年齢を重ねるほど、「管理職経験がないと転職が難しくなる」という話をよく耳にします。しかし、一定の年齢になれば全員が管理職になれるわけではありません。管理職を経験する機会がなかった人や、あえて管理職の道を選ばなかった人もいるでしょう。では、管理職の経験がない中高年は転職ができないのでしょうか。54歳で会社からリストラを通告された沢田守さん(仮名・54歳)の事例を見ていきましょう。
「あの人が親父だったら辛すぎて泣く」リストラされた54歳男性、20代の若手社員に同情されても〈人生逆転で晴れやか〉 (※写真はイメージです/PIXTA)

役職なしの54歳会社員、リストラを通告される

沢田守さん(仮名・54歳)は、14年間勤めた家電メーカーを退職することにしました。退職のきっかけは、会社から受けた「とある通告」です。

 

「役職に就いていない50代以上の社員を対象に、退職勧奨を行います」

 

8歳年下の上司から会議室に呼び出され、沢田さんは静かにリストラを告げられました。

 

「このまましがみついても居場所はない。会社に迷惑をかけるくらいなら、スッパリと決断しよう……」

 

こうして、沢田さんは会社を去ることを決意しました。会社が提示した希望退職に応じることになったため、割増退職金として150万円が受け取れることも聞かされました。

 

今回のリストラで会社を去ることになったのは、沢田さんを含めて5名。

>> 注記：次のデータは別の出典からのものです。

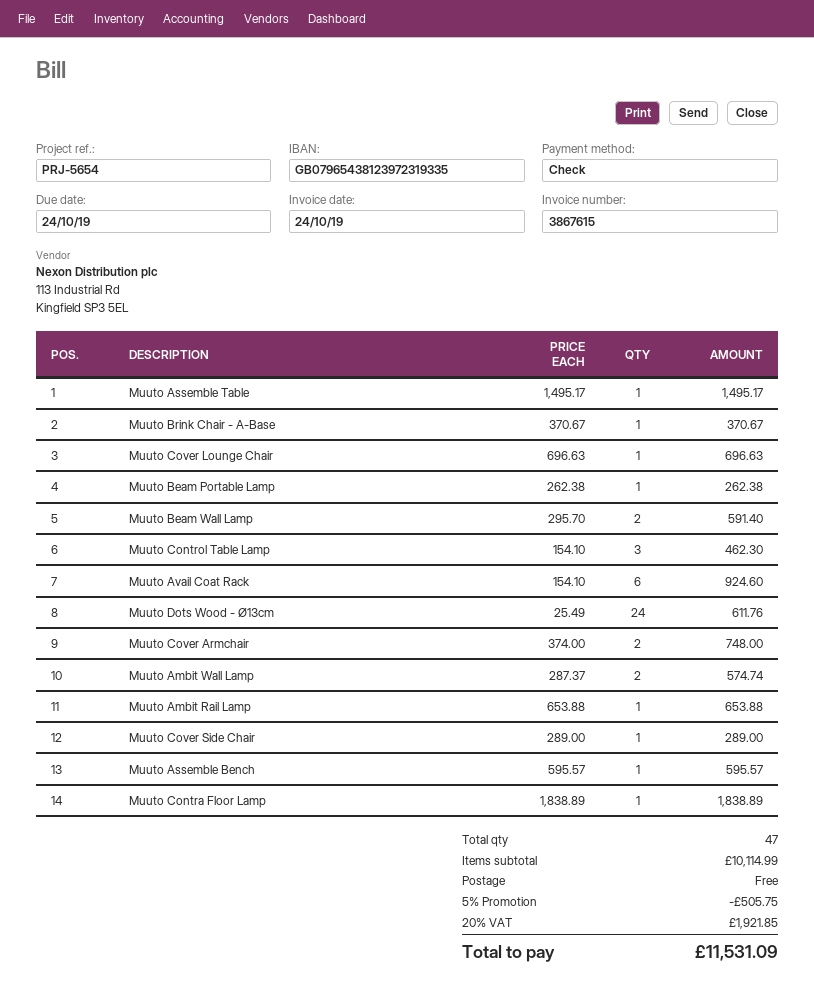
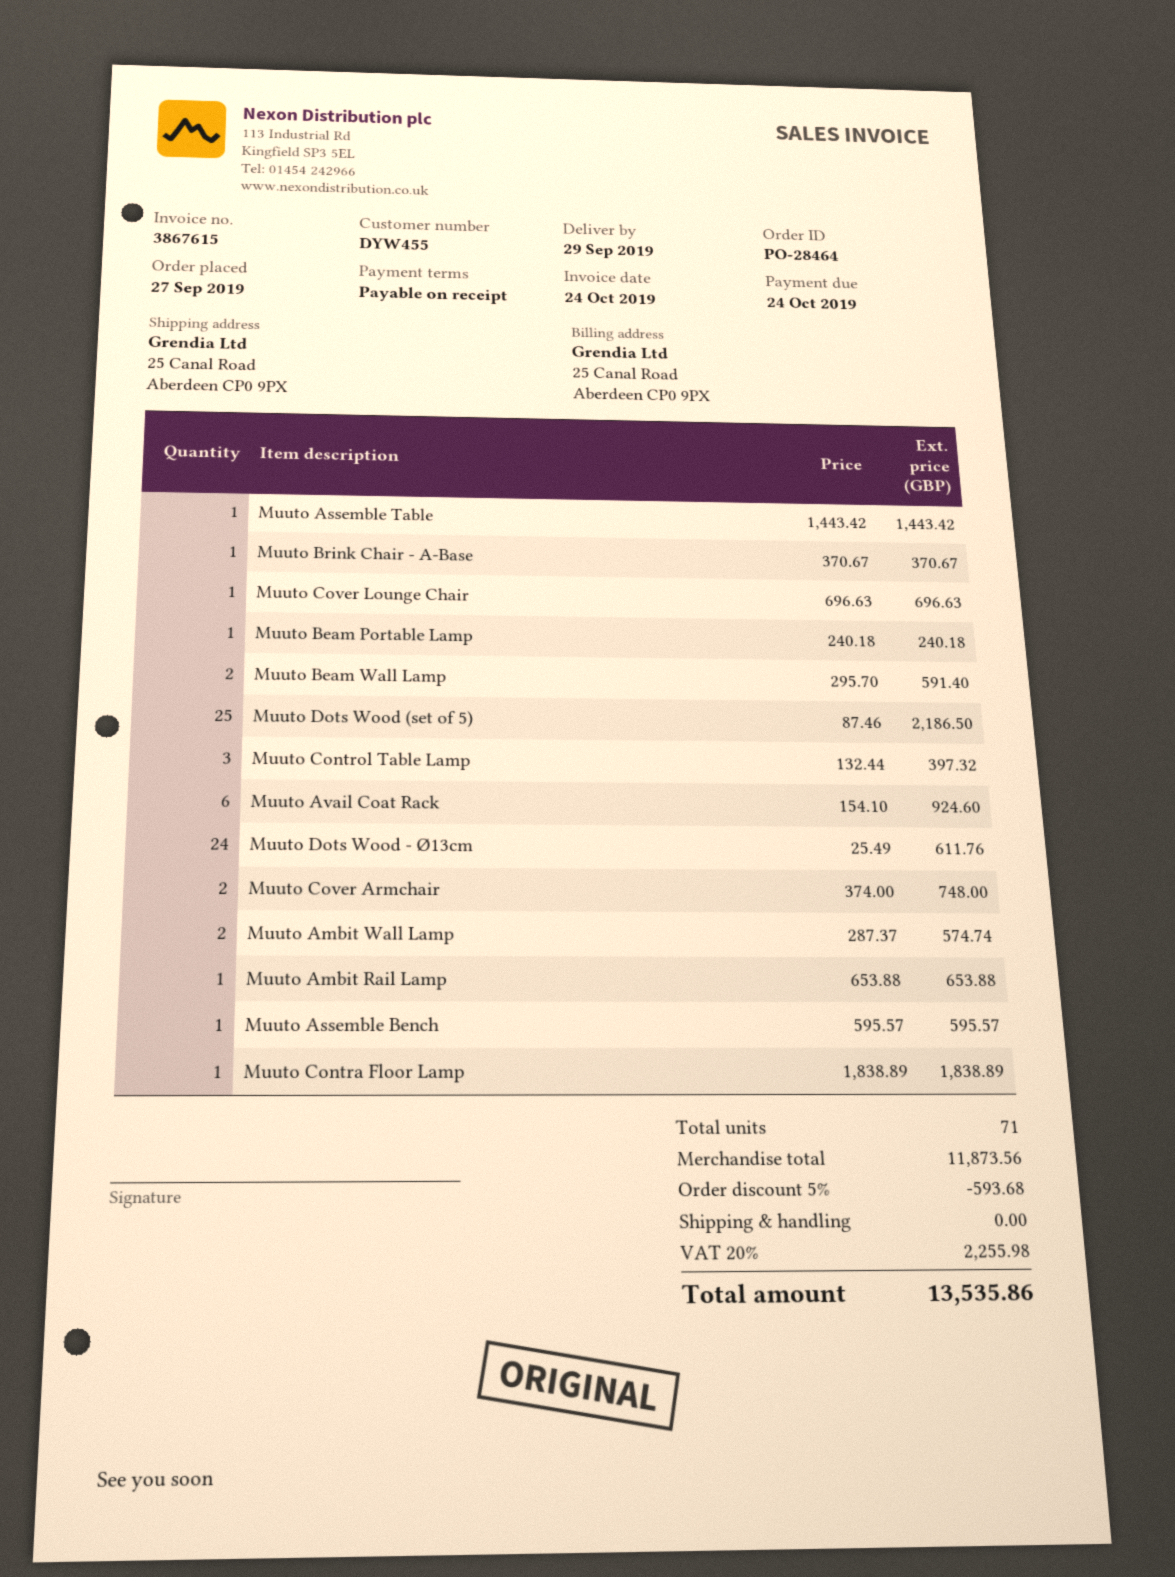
Muuto Assemble Table: 1 x 1495.17 = 1495.17 -> 1 x 1443.42 = 1443.42
Muuto Beam Portable Lamp: 1 x 262.38 = 262.38 -> 1 x 240.18 = 240.18
Muuto Control Table Lamp: 3 x 154.10 = 462.30 -> 3 x 132.44 = 397.32
Muuto Cover Side Chair: 1 x 289.00 = 289.00 -> none
Muuto Dots Wood (set of 5): none -> 25 x 87.46 = 2186.50
total quantity: 47 -> 71
subtotal: 10114.99 -> 11873.56
discount: 5% = 505.75 -> 5% = 593.68
tax: 20% = 1921.85 -> 20% = 2255.98
total: 11531.09 -> 13535.86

沢田さんは独身で子どももいませんでしたが、中には中学生や高校生の子どもがいる人もいました。

 

「とりあえず転職活動しなくちゃな……カミさんになんて言おう」

 

肩を落とす同僚の柿崎さん(仮名・53歳)に、沢田さんは「会社都合退職だから失業保険もすぐ出るし、焦らずやっていこう」と励ますしかありませんでした。

 

厚生労働省『労働条件に関する総合サイト』によると、沢田さんのような「会社都合退職」の場合、失業給付金は7日間の待機期間後に支給されます。一方、「自己都合退職」の場合には7日間の待機期間のあとに1か月の給付制限期間が発生します。つまり、自己都合退職の場合よりも1か月早く給付金が受け取れるのです。

 

また、厚生労働省「基本手当の所定給付日数」によると、沢田さんは54歳で被保険者期間が20年以上あるため、基本手当の所定給付日数は330日です。同じく被保険者期間が20年以上ある53歳の柿崎さんも、沢田さんと同じ条件に当てはまります。

出典:厚生労働省「基本手当の所定給付日数(1.特定受給資格者及び一部の特定理由離職者)」
 

「うちの親父が同じことになったら辛すぎて泣く」若手社員の同情

仕事に戻っても集中できず、沢田さんは社内の休憩スペースに立ち寄ることにしました。すると、新卒で入社してきた若手社員の話し声が聞こえてきます。
 

「同じチームの50代のおじさんがリストラされたらしい。さっきめちゃくちゃ落ち込んで会議室から帰ってきた」

 

「え? あの人の子どもってまだ中学生じゃなかったっけ。これからどうすんの?」


「わかんない。うちの親父が同じことになったら俺、辛すぎて泣くと思うわ」

 

どうやら、若手社員たちは柿崎さんのことを話しているようでした。直接自分のことを言われたわけではないものの、「辛すぎて泣く」と言われる状況は沢田さんにも当てはまります。いたたまれない気持ちになり、沢田さんは自席へと引き返しました。

 

若手社員の言うように、50代半ばで役職のない人は一部で偏った見方をされてしまうことがあるのでしょう。しかし、沢田さんの胸には静かな覚悟が芽生えつつありました。

 

「管理職にはなれなかったけど、14年間、決して手を抜いて働いてきたわけじゃない」

 

沢田さんは品質保証部の現場で、長年にわたり品質管理の第一線に立ち続けていました。回路図とテスターを手にトラブルの原因を突き止める技術。不具合が起きたときに取引先や外注先の人たちと膝を突き合わせて問題を解決してきた交渉力――。管理職の経験こそないものの、これらはすべて沢田さんが14年間で磨き上げてきたスキルです。